### YOUR OBJECTIVE
Go through the data below and copy it exactly, skipping every picture.

### DATA FOR PROCESSING
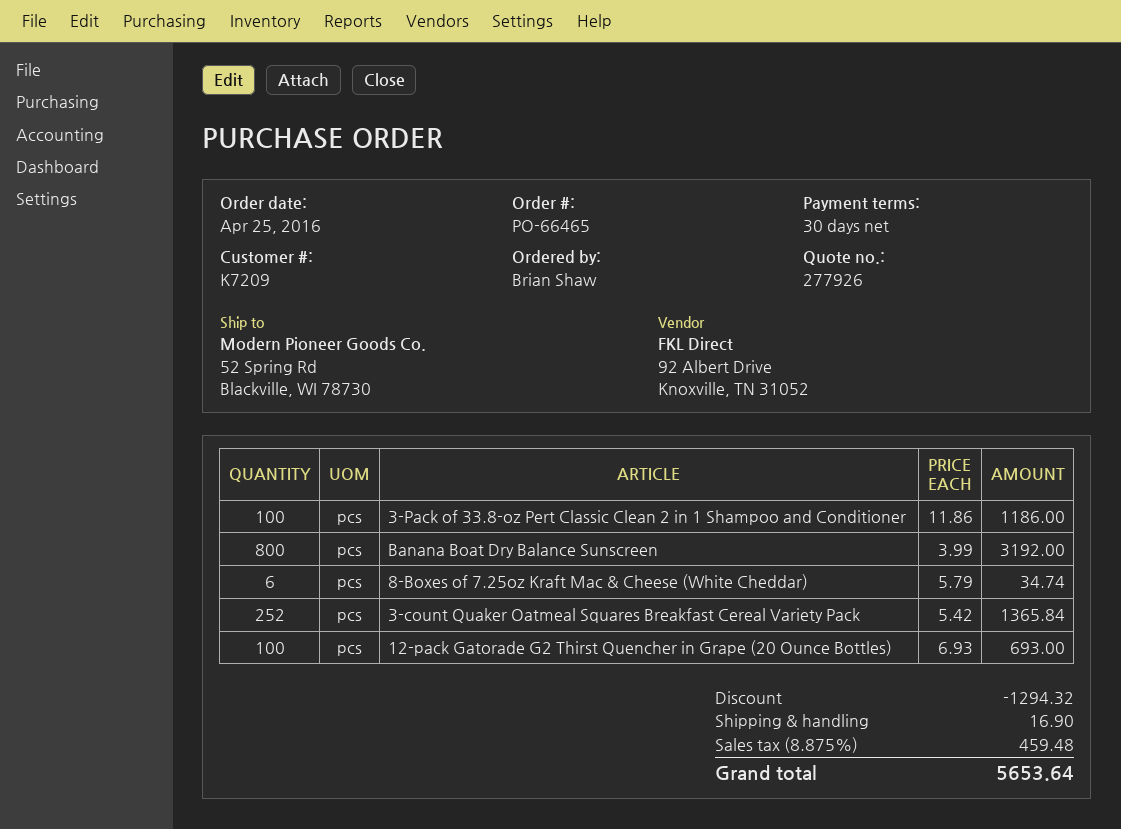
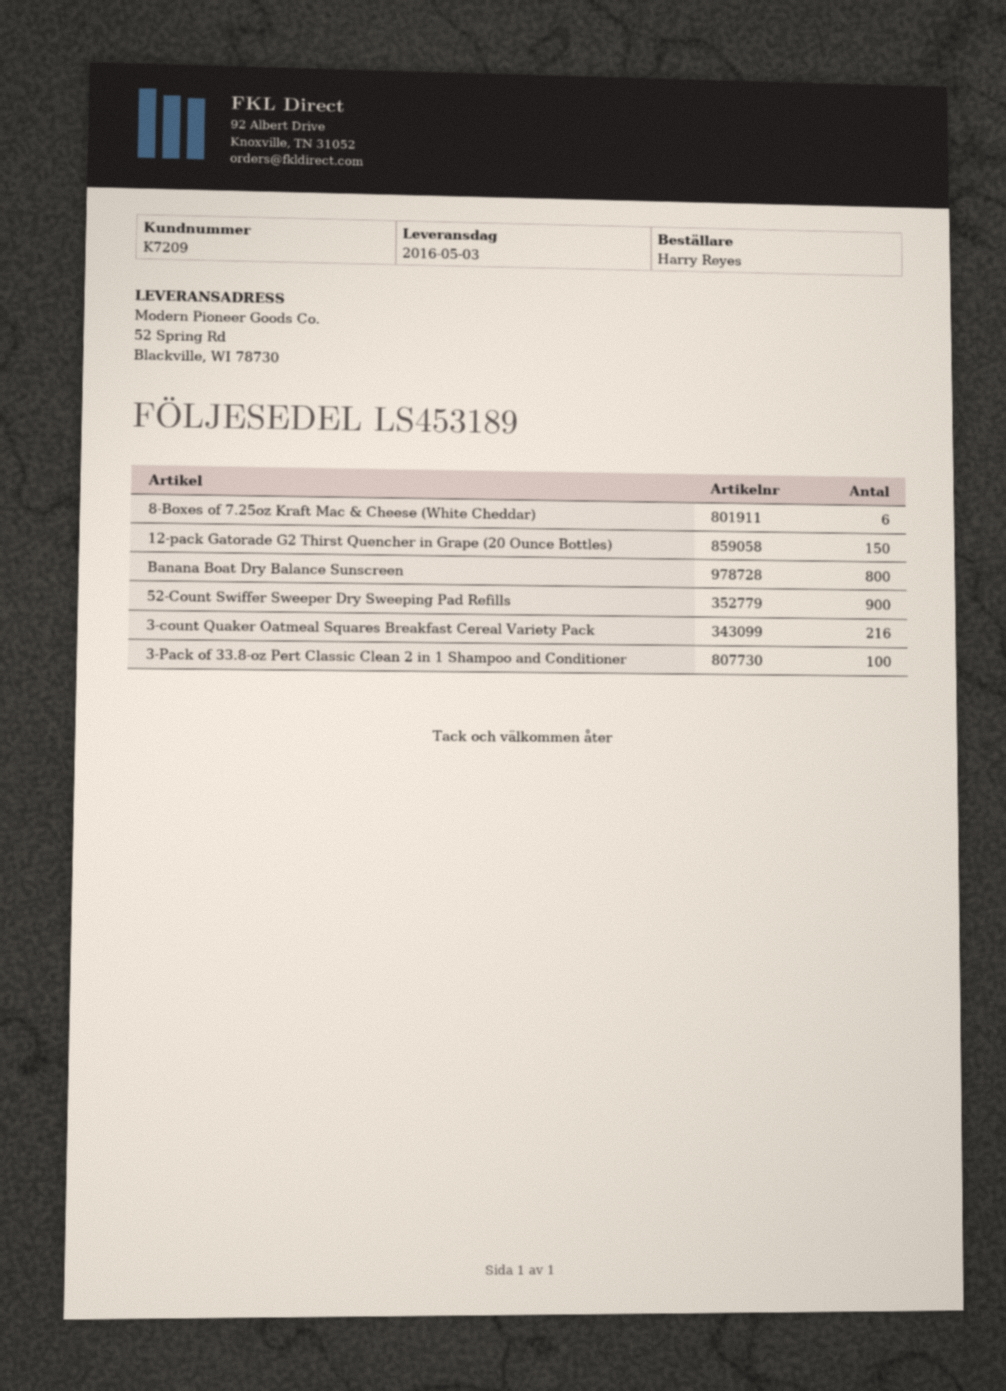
ordered by: Brian Shaw -> Harry Reyes
3-count Quaker Oatmeal Squares Breakfast Cereal Variety Pack: 252 -> 216
12-pack Gatorade G2 Thirst Quencher in Grape (20 Ounce Bottles): 100 -> 150
52-Count Swiffer Sweeper Dry Sweeping Pad Refills: none -> 900

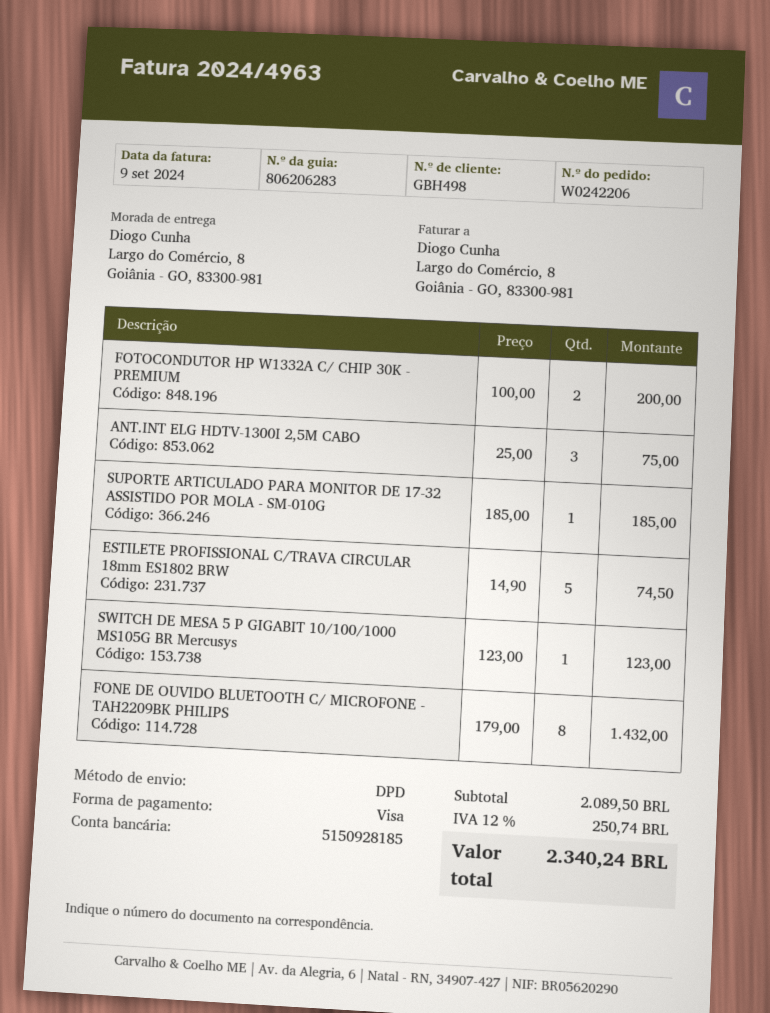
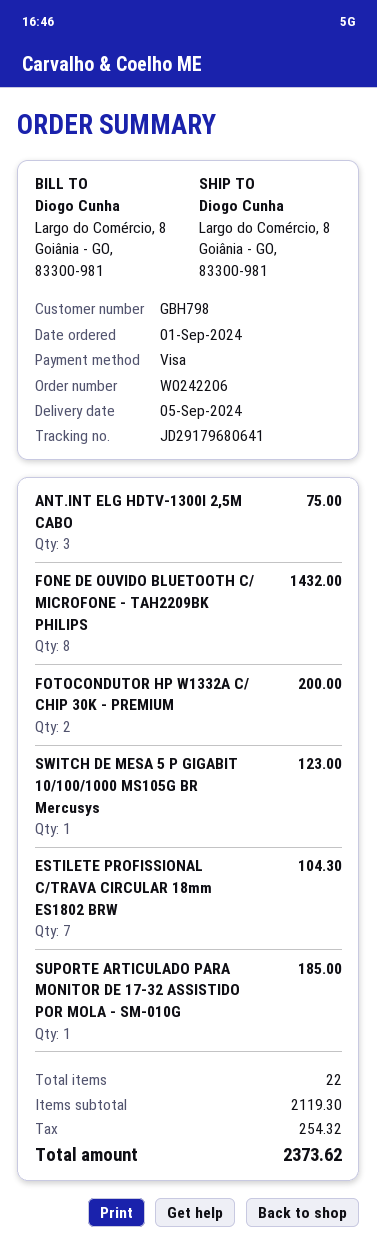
customer number: GBH498 -> GBH798
ESTILETE PROFISSIONAL C/TRAVA CIRCULAR 18mm ES1802 BRW: 5 for 74.50 -> 7 for 104.30
subtotal: 2089.50 -> 2119.30
tax: 250.74 -> 254.32
total: 2340.24 -> 2373.62

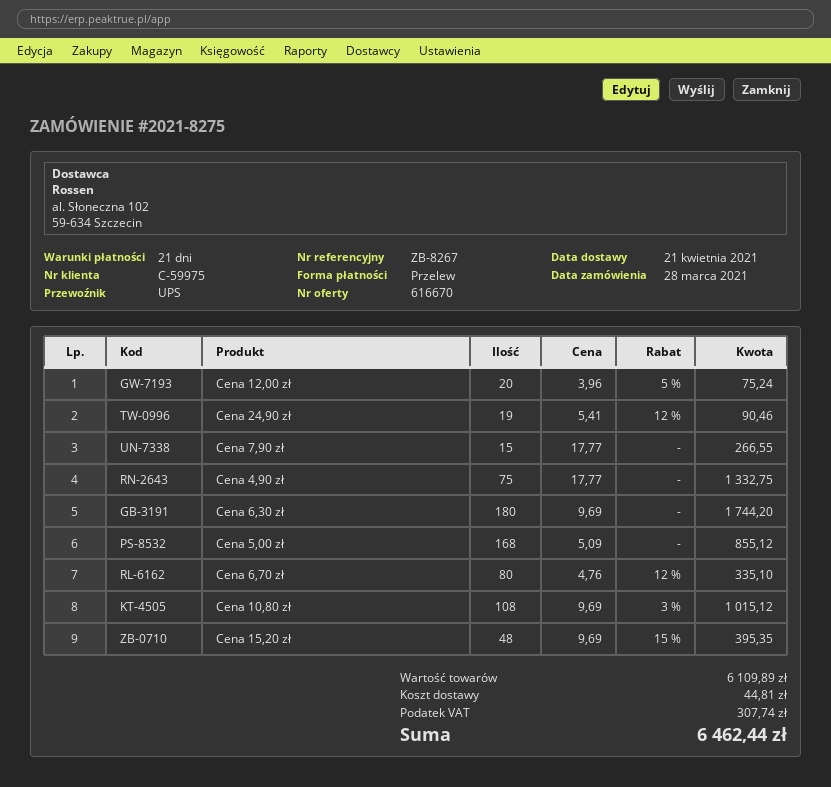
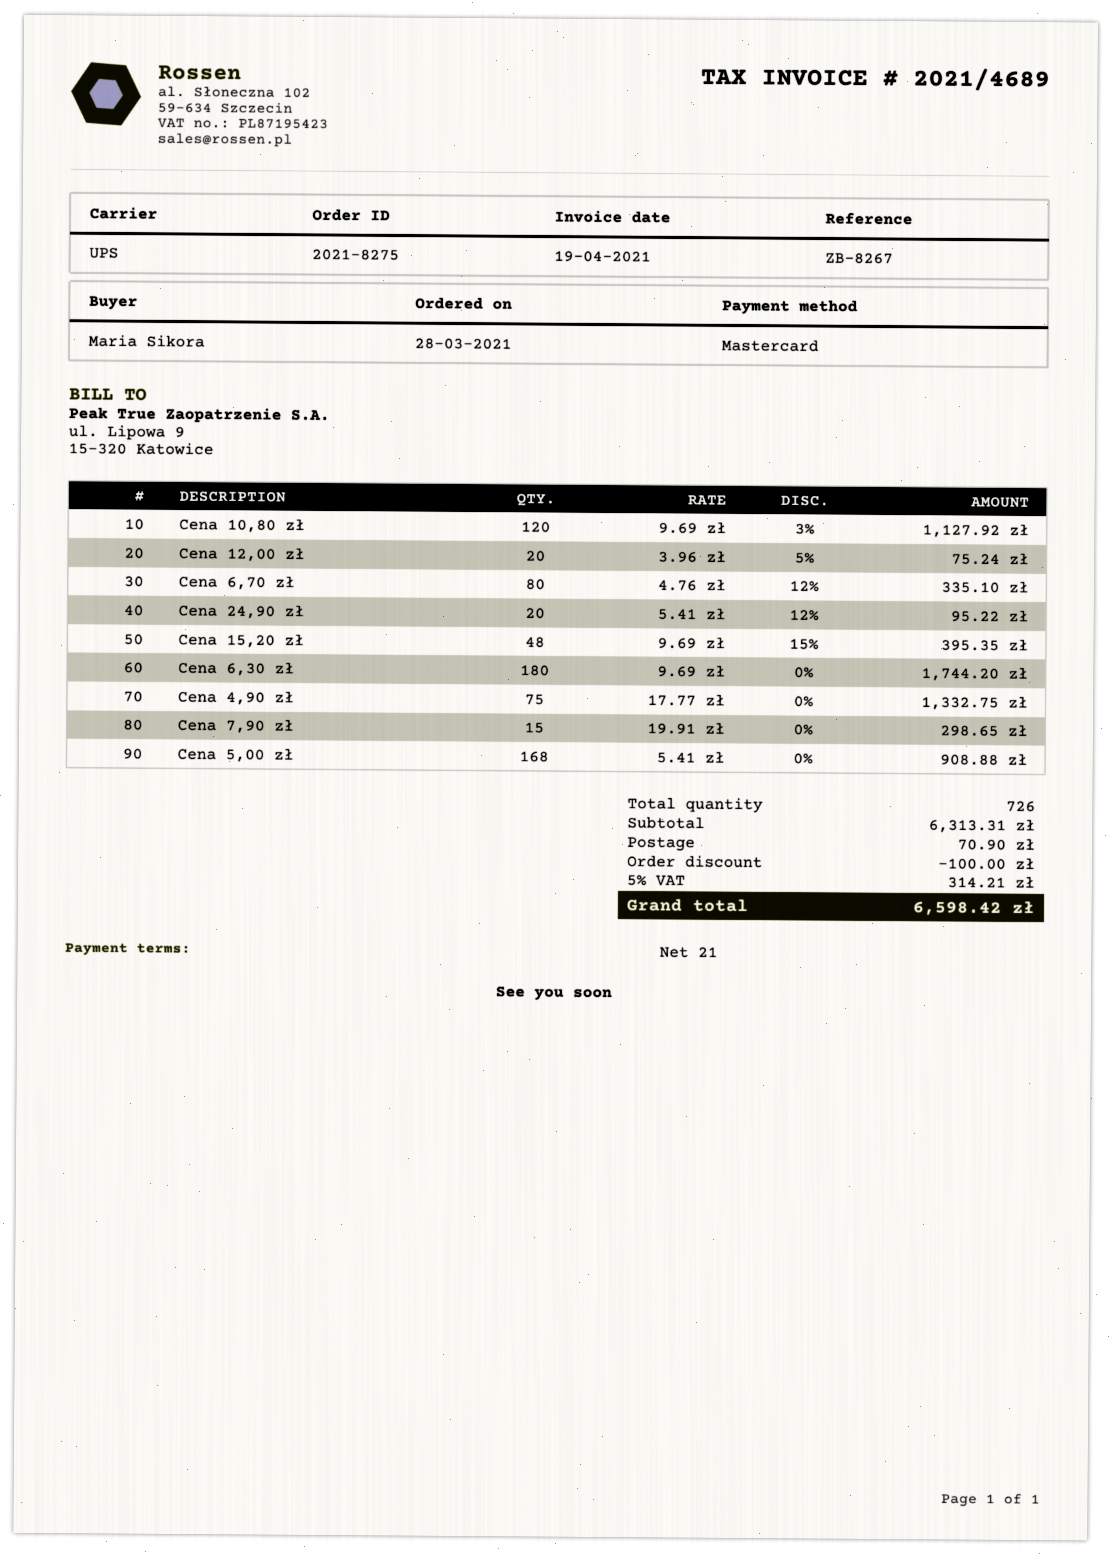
payment method: bank transfer -> Mastercard
Cena 24,90 zł: 19 x 5.41 - 12% = 90.46 -> 20 x 5.41 - 12% = 95.22
Cena 7,90 zł: 15 x 17.77 = 266.55 -> 15 x 19.91 = 298.65
Cena 5,00 zł: 168 x 5.09 = 855.12 -> 168 x 5.41 = 908.88
Cena 10,80 zł: 108 x 9.69 - 3% = 1015.12 -> 120 x 9.69 - 3% = 1127.92
subtotal: 6109.89 -> 6313.31
discount: none -> 100.00
shipping: 44.81 -> 70.90
tax: 307.74 -> 314.21
total: 6462.44 -> 6598.42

### RESPONSE
ordered by: Brian Shaw -> Harry Reyes
3-count Quaker Oatmeal Squares Breakfast Cereal Variety Pack: 252 -> 216
12-pack Gatorade G2 Thirst Quencher in Grape (20 Ounce Bottles): 100 -> 150
52-Count Swiffer Sweeper Dry Sweeping Pad Refills: none -> 900

customer number: GBH498 -> GBH798
ESTILETE PROFISSIONAL C/TRAVA CIRCULAR 18mm ES1802 BRW: 5 for 74.50 -> 7 for 104.30
subtotal: 2089.50 -> 2119.30
tax: 250.74 -> 254.32
total: 2340.24 -> 2373.62

payment method: bank transfer -> Mastercard
Cena 24,90 zł: 19 x 5.41 - 12% = 90.46 -> 20 x 5.41 - 12% = 95.22
Cena 7,90 zł: 15 x 17.77 = 266.55 -> 15 x 19.91 = 298.65
Cena 5,00 zł: 168 x 5.09 = 855.12 -> 168 x 5.41 = 908.88
Cena 10,80 zł: 108 x 9.69 - 3% = 1015.12 -> 120 x 9.69 - 3% = 1127.92
subtotal: 6109.89 -> 6313.31
discount: none -> 100.00
shipping: 44.81 -> 70.90
tax: 307.74 -> 314.21
total: 6462.44 -> 6598.42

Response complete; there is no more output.